-- Activity --
Return only those lines of the listing that hold the word "bottom".

==================================================

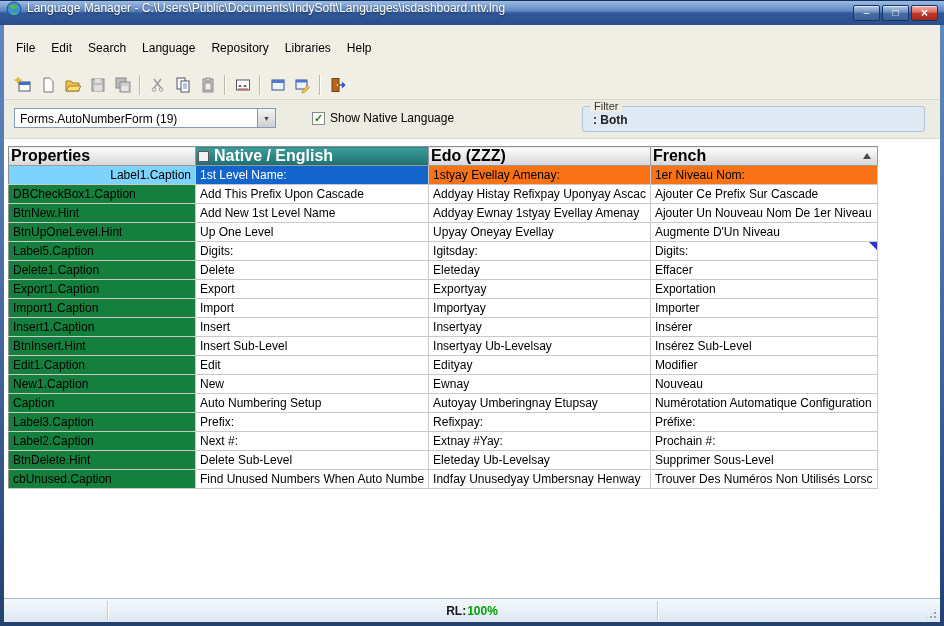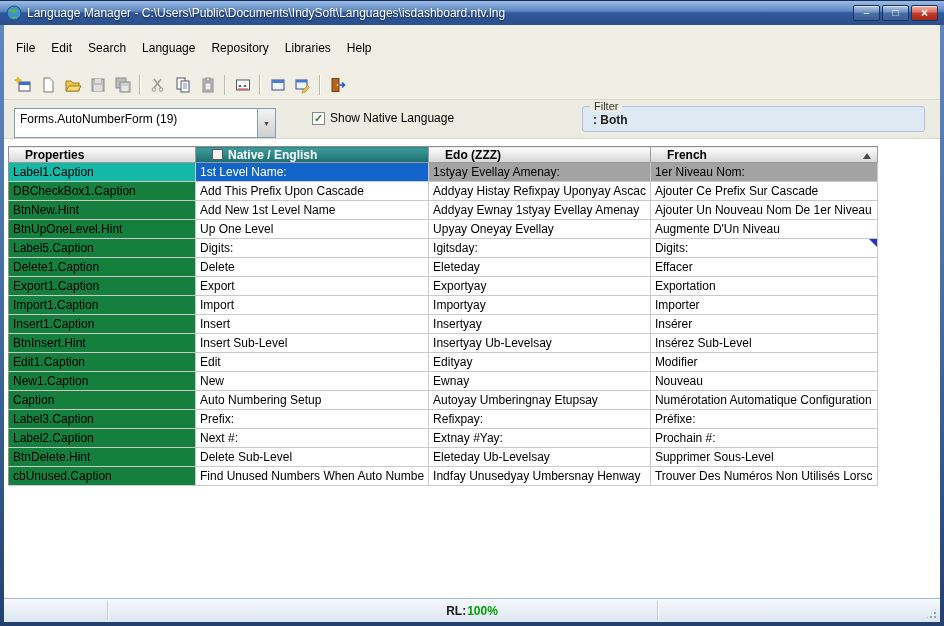--- a/index.html
+++ b/index.html
@@ -7,7 +7,7 @@
   .window{width:944px;height:626px;box-sizing:border-box;display:flex;flex-direction:column;
     background:linear-gradient(180deg,#628ac0 0%,#42689f 55%,#23406e 100%);}
   
-  .titlebar{flex:0 0 25px;display:flex;align-items:center;padding:0 6px;position:relative;
+  .titlebar{flex:0 0 25px;display:flex;align-items:flex-start;padding:0 6px;position:relative;
     background:linear-gradient(180deg,#9dbce4 0%,#5d87c0 42%,#31589b 50%,#2a4f8c 100%);
     border-top:1px solid #16325c;box-sizing:border-box;}
   .title-icon{width:16px;height:16px;margin-right:5px;flex:none;}

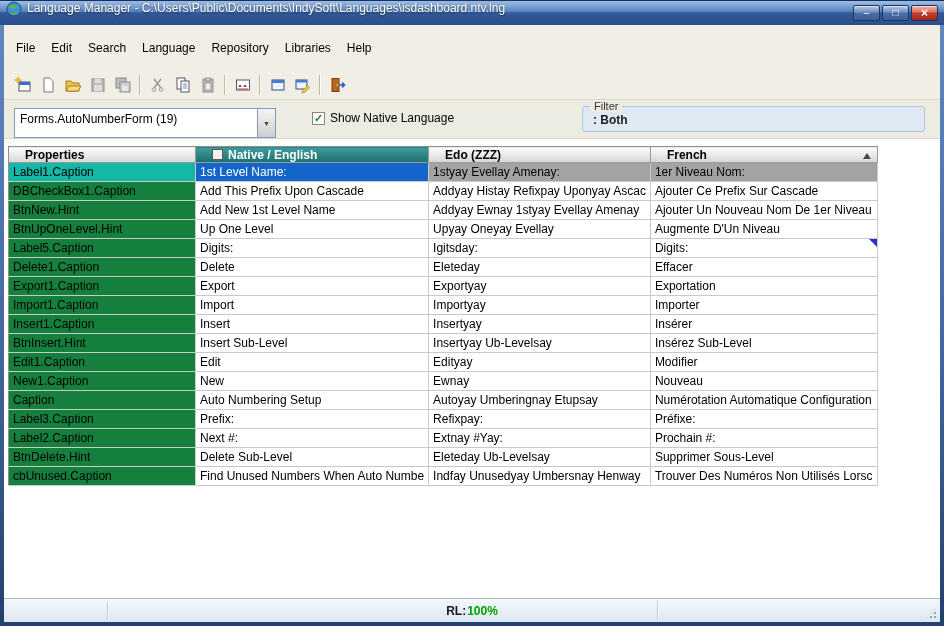--- a/index.html
+++ b/index.html
@@ -28,7 +28,7 @@
   .tsep{width:0;height:20px;border-left:1px solid #bdb9a8;border-right:1px solid #fcfbf6;margin:0 4px;}
   
   .strip{flex:0 0 38px;background:#edece2;position:relative;border-bottom:1px solid #dcd8c8;}
-  .combo{position:absolute;left:10px;top:8px;width:262px;height:30px;box-sizing:border-box;
+  .combo{position:absolute;left:10px;top:8px;width:262px;height:20px;box-sizing:border-box;
     border:1px solid #7f9db9;background:#fff;display:flex;align-items:stretch;}
   .combo-text{flex:1;font-size:12px;padding:3px 5px;white-space:nowrap;overflow:hidden;}
   .combo-btn{width:17px;border-left:1px solid #7f9db9;background:linear-gradient(180deg,#f4f4f4,#cfcfcf);

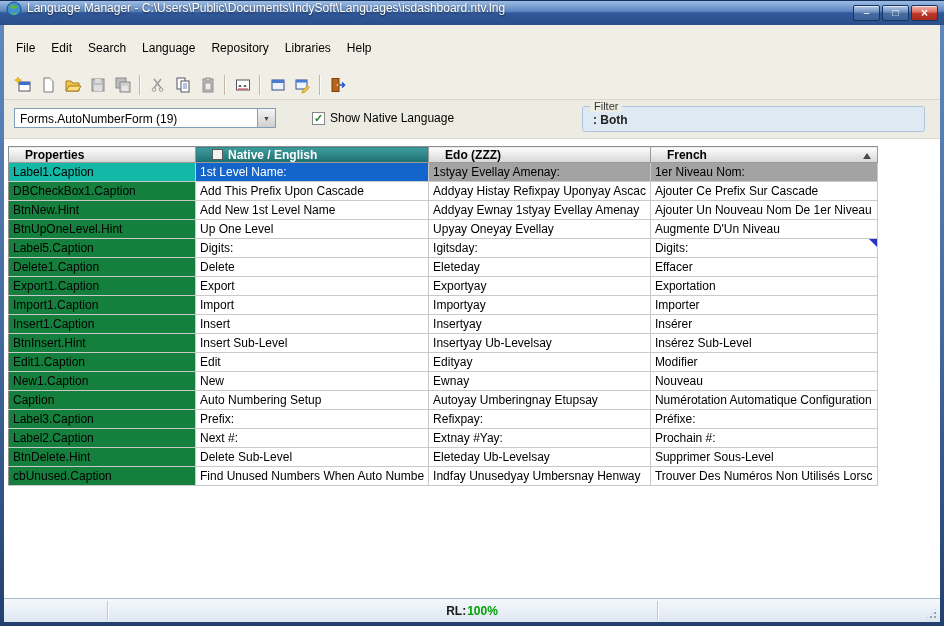--- a/index.html
+++ b/index.html
@@ -45,7 +45,7 @@
   .main{flex:1;background:#fff;position:relative;min-height:0;}
   .grid{position:absolute;left:4px;top:7px;border-collapse:collapse;table-layout:fixed;border:1px solid #8f8f8f;}
   .grid th,.grid td{box-sizing:border-box;white-space:nowrap;overflow:hidden;}
-  .grid th{height:16px;padding:0 16px;font-size:12px;font-weight:bold;text-align:left;color:#000;
+  .grid th{height:16px;padding:0 2px;font-size:16px;font-weight:bold;text-align:left;color:#000;
     background:linear-gradient(180deg,#fdfdfd,#d6d6d6);border-right:1px solid #9a9a9a;
     border-bottom:1px solid #9a9a9a;position:relative;}
   .grid th.h-native{background:linear-gradient(180deg,#3f9d9d,#1e6f6f);color:#fff;}

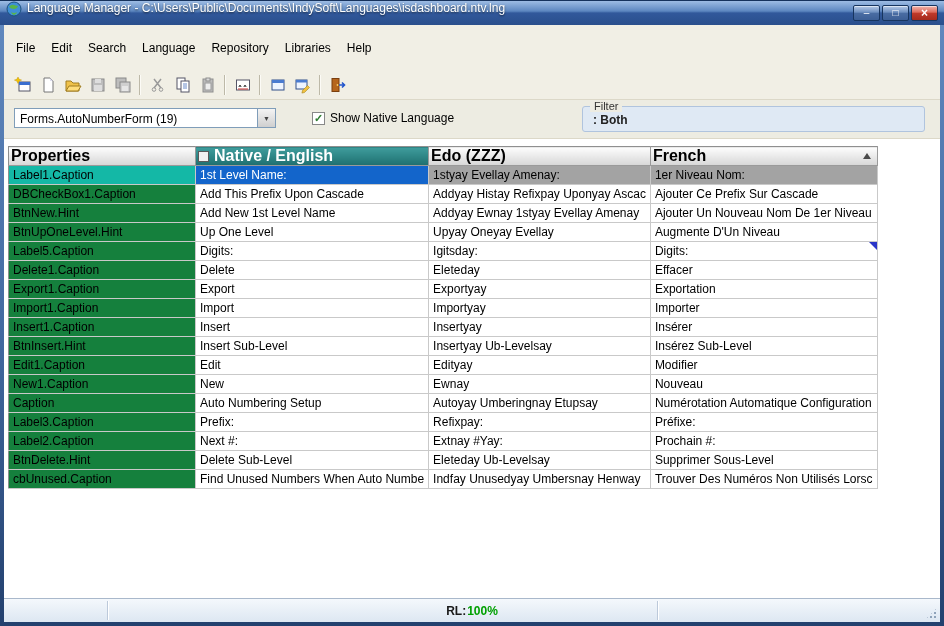--- a/index.html
+++ b/index.html
@@ -56,7 +56,7 @@
   .grid td{height:19px;padding:0 4px;font-size:12px;background:#fff;color:#000;
     border-right:1px solid #c9c9c9;border-bottom:1px solid #c9c9c9;position:relative;}
   .grid td.c-prop{background:#15803d;}
-  .grid tr.selected td.c-prop{background:#14b8a6;}
+  .grid tr.selected td.c-prop{background:#7dd3fc;text-align:right;}
   .grid tr.selected td.c-native{background:#1365cb;color:#fff;}
   .grid tr.selected td.c-edo,.grid tr.selected td.c-french{background:#a3a3a3;}
   .flag{position:absolute;right:0;top:0;width:0;height:0;border-top:8px solid #2a35c8;border-left:8px solid transparent;}

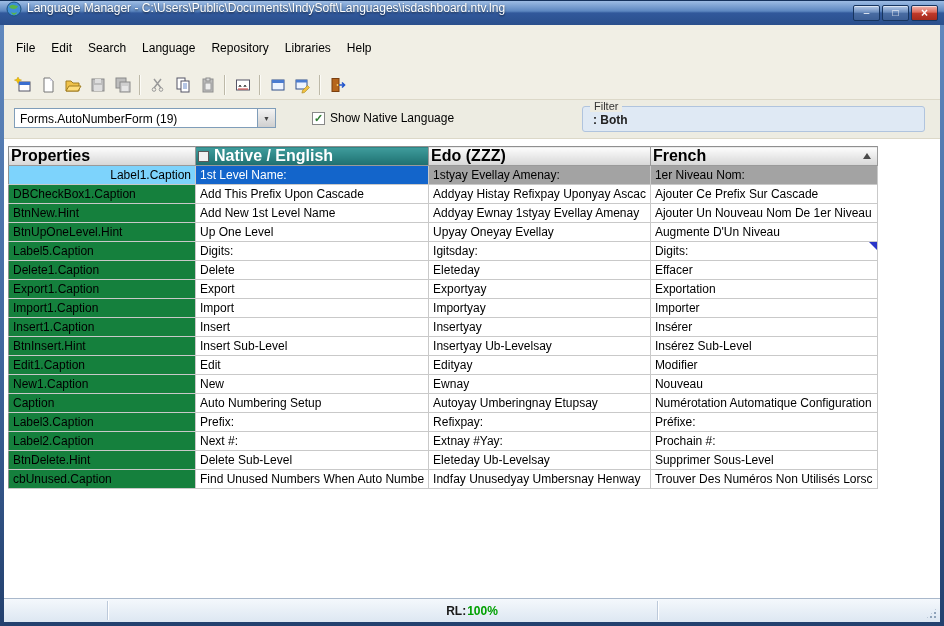--- a/index.html
+++ b/index.html
@@ -58,7 +58,7 @@
   .grid td.c-prop{background:#15803d;}
   .grid tr.selected td.c-prop{background:#7dd3fc;text-align:right;}
   .grid tr.selected td.c-native{background:#1365cb;color:#fff;}
-  .grid tr.selected td.c-edo,.grid tr.selected td.c-french{background:#a3a3a3;}
+  .grid tr.selected td.c-edo,.grid tr.selected td.c-french{background:#f97316;}
   .flag{position:absolute;right:0;top:0;width:0;height:0;border-top:8px solid #2a35c8;border-left:8px solid transparent;}
   
   .statusbar{flex:0 0 23px;background:linear-gradient(180deg,#f4f8fc,#dde7f2);border-top:1px solid #a9b8cb;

==================================================

-- Answer to the exercise --
   .strip{flex:0 0 38px;background:#edece2;position:relative;border-bottom:1px solid #dcd8c8;}
     border-bottom:1px solid #9a9a9a;position:relative;}
     border-right:1px solid #c9c9c9;border-bottom:1px solid #c9c9c9;position:relative;}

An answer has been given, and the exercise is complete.